======== Exercise inputs

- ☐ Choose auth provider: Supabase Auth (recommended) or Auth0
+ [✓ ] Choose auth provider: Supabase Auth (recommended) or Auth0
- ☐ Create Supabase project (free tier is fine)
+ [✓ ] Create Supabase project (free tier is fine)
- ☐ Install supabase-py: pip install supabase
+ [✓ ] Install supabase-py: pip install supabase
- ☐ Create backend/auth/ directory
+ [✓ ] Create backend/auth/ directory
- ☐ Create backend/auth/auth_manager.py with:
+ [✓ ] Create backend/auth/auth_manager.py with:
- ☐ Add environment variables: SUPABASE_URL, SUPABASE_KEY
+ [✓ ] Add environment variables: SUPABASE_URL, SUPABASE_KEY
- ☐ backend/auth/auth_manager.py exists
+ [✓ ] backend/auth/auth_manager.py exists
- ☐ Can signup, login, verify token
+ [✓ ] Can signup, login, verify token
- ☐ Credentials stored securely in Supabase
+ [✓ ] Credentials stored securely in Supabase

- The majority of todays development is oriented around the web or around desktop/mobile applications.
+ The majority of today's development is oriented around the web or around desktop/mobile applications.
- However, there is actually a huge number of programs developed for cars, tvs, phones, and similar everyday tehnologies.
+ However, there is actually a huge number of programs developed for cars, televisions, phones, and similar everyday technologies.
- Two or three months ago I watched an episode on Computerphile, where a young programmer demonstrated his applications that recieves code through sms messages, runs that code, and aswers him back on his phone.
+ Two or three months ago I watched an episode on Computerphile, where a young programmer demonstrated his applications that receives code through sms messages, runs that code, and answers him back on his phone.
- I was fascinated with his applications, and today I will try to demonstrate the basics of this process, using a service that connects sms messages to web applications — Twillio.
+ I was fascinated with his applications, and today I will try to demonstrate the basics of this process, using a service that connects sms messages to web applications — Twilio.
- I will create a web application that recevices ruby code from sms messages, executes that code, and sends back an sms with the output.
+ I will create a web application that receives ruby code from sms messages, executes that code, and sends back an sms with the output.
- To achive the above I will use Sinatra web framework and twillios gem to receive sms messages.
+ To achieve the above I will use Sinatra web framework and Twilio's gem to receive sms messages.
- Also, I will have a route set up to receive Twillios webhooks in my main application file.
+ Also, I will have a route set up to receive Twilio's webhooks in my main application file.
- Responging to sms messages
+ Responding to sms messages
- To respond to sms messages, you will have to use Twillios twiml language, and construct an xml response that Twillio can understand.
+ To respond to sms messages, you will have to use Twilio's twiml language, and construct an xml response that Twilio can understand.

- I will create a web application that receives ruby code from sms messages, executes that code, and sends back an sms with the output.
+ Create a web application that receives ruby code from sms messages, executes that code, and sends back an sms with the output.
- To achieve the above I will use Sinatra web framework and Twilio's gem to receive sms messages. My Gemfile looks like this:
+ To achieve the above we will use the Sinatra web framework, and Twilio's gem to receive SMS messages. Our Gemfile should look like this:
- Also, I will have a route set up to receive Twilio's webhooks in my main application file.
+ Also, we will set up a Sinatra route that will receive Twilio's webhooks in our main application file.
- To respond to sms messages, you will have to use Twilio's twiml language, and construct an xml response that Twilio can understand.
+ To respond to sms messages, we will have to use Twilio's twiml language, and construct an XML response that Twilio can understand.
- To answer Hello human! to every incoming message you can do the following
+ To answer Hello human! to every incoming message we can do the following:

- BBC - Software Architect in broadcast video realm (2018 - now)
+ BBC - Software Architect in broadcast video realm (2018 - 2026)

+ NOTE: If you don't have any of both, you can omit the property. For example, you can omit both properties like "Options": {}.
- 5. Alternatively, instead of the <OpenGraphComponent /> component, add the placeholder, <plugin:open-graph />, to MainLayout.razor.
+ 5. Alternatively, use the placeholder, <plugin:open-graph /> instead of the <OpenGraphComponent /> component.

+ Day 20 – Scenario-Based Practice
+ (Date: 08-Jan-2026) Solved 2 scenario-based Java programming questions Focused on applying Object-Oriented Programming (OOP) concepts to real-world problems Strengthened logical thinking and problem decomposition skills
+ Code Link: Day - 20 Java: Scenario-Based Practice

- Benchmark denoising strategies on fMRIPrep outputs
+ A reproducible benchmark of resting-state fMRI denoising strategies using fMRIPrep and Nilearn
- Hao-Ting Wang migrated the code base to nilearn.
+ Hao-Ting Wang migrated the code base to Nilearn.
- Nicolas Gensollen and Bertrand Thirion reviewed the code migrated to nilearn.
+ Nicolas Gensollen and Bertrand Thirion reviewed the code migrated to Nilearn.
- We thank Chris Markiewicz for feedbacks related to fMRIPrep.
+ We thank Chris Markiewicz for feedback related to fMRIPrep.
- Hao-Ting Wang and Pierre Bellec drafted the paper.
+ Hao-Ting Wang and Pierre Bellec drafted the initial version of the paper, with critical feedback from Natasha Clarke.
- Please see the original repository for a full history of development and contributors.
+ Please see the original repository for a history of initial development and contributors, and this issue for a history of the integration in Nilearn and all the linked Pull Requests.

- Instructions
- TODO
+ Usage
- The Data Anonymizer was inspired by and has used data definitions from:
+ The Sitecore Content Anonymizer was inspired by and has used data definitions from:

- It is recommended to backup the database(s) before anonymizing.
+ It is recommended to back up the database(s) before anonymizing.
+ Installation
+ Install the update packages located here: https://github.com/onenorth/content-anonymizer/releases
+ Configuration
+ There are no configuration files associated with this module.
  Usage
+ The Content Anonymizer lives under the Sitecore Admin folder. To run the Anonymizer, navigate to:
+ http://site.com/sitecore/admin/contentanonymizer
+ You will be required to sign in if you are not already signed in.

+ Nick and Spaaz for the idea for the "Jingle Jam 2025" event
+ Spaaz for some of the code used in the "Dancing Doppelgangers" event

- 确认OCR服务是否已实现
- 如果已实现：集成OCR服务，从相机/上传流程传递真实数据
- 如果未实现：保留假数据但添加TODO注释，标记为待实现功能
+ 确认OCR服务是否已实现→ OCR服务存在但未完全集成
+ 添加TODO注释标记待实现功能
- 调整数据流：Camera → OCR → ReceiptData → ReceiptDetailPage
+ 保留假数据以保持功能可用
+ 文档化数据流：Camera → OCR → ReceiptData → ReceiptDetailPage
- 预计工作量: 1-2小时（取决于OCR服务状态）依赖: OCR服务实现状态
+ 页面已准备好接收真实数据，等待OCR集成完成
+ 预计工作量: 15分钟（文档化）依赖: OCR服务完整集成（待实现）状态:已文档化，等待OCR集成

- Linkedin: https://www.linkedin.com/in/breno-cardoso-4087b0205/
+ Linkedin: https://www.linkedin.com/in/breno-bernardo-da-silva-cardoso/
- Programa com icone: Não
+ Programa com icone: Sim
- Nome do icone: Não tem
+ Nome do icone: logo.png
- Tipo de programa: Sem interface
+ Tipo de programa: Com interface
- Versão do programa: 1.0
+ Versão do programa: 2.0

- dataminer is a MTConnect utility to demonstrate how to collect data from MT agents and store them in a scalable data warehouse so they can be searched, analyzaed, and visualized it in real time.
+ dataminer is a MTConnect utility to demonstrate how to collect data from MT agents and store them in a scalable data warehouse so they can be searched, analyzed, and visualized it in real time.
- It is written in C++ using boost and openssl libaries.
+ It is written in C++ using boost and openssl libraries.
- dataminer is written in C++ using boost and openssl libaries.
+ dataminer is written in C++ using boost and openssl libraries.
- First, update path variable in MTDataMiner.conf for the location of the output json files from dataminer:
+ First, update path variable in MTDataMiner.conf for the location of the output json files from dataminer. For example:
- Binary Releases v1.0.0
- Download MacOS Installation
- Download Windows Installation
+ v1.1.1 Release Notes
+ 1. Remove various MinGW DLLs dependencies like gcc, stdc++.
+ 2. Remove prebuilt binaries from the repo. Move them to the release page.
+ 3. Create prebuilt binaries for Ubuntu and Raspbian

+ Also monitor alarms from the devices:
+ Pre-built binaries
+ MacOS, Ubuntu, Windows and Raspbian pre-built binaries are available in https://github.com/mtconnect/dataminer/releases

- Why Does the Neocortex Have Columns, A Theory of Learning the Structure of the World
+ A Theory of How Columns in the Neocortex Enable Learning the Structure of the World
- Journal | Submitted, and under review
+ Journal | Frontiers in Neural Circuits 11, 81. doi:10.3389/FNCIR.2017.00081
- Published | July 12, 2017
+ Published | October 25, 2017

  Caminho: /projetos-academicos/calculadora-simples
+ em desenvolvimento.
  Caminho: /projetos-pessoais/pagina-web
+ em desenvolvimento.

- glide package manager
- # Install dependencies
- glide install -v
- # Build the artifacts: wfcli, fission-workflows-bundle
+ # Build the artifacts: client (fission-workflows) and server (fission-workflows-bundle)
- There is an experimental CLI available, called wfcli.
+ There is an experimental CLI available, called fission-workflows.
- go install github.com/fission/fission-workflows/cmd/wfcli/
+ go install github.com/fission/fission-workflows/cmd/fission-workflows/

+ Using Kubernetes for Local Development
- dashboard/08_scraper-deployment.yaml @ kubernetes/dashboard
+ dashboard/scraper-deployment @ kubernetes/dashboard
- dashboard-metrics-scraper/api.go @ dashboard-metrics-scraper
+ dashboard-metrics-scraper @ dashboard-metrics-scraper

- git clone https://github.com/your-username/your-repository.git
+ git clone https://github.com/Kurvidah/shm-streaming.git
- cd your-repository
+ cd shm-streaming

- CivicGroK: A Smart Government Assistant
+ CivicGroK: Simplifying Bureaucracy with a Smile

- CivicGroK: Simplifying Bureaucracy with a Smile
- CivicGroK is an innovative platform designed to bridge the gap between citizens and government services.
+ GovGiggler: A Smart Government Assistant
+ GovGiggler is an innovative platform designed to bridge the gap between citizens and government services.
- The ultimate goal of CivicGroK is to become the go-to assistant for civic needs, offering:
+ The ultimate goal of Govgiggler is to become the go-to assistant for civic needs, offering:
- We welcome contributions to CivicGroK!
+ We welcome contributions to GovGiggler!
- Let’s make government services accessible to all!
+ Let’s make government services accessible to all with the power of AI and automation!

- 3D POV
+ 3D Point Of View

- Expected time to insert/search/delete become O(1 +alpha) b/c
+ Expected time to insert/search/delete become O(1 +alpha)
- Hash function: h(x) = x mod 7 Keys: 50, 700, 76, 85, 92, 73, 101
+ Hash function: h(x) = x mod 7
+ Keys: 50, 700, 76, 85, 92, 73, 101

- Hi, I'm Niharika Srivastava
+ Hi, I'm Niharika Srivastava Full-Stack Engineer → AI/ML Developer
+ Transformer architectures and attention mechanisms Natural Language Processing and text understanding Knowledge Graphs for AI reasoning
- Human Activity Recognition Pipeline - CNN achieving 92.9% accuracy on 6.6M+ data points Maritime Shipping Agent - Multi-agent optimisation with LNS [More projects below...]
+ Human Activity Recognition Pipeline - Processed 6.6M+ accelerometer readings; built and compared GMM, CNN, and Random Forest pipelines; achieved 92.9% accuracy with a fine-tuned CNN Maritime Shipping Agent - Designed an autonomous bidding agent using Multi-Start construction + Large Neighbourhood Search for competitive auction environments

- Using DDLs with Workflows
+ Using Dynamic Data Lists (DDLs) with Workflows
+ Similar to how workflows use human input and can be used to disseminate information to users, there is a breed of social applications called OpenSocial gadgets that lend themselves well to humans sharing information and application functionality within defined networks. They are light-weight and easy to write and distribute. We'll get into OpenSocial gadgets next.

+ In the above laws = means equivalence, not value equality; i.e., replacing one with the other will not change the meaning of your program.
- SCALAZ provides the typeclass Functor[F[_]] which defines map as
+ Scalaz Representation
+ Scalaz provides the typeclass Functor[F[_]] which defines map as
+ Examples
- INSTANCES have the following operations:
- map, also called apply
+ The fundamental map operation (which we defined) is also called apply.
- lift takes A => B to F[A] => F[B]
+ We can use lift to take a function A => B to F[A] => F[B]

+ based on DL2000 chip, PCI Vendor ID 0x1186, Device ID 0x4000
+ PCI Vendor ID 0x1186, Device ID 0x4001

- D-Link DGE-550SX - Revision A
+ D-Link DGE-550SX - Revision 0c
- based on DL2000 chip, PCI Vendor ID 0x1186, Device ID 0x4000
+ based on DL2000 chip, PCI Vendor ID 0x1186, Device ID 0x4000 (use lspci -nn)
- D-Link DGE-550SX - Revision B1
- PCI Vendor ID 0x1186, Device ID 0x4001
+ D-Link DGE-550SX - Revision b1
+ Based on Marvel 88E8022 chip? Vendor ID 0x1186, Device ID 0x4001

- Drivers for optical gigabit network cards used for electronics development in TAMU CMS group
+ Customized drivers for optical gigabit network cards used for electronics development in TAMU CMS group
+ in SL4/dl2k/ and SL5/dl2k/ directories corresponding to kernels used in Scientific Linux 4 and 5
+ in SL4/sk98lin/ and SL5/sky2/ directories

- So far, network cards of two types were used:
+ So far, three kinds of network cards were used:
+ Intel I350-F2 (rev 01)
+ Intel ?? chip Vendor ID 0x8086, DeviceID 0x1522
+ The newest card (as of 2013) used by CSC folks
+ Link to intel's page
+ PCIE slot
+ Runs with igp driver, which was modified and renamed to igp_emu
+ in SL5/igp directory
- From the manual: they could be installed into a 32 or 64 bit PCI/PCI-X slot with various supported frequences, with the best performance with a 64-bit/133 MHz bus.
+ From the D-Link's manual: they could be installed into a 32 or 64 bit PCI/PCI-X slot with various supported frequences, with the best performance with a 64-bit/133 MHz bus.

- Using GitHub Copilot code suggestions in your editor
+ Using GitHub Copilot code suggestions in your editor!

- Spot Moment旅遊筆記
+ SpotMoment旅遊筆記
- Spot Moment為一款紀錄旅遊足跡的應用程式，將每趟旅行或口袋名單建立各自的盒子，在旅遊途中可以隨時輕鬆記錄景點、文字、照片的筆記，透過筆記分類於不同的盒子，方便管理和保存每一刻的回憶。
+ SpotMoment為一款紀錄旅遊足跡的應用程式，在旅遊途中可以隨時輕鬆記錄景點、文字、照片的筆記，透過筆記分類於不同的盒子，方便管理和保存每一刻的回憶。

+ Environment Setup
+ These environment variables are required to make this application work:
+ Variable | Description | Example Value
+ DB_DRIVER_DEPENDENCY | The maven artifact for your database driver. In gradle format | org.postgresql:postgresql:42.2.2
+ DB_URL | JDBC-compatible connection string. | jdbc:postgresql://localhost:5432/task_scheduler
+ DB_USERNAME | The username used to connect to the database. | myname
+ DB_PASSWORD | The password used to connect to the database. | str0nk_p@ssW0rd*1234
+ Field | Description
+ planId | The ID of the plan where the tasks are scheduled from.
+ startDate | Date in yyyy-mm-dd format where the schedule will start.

================

Problem to work on
Up to and including the line with "- However, there", repeat the entries exactly, beginning at their first line.

Response for this exercise
- ☐ Choose auth provider: Supabase Auth (recommended) or Auth0
+ [✓ ] Choose auth provider: Supabase Auth (recommended) or Auth0
- ☐ Create Supabase project (free tier is fine)
+ [✓ ] Create Supabase project (free tier is fine)
- ☐ Install supabase-py: pip install supabase
+ [✓ ] Install supabase-py: pip install supabase
- ☐ Create backend/auth/ directory
+ [✓ ] Create backend/auth/ directory
- ☐ Create backend/auth/auth_manager.py with:
+ [✓ ] Create backend/auth/auth_manager.py with:
- ☐ Add environment variables: SUPABASE_URL, SUPABASE_KEY
+ [✓ ] Add environment variables: SUPABASE_URL, SUPABASE_KEY
- ☐ backend/auth/auth_manager.py exists
+ [✓ ] backend/auth/auth_manager.py exists
- ☐ Can signup, login, verify token
+ [✓ ] Can signup, login, verify token
- ☐ Credentials stored securely in Supabase
+ [✓ ] Credentials stored securely in Supabase

- The majority of todays development is oriented around the web or around desktop/mobile applications.
+ The majority of today's development is oriented around the web or around desktop/mobile applications.
- However, there is actually a huge number of programs developed for cars, tvs, phones, and similar everyday tehnologies.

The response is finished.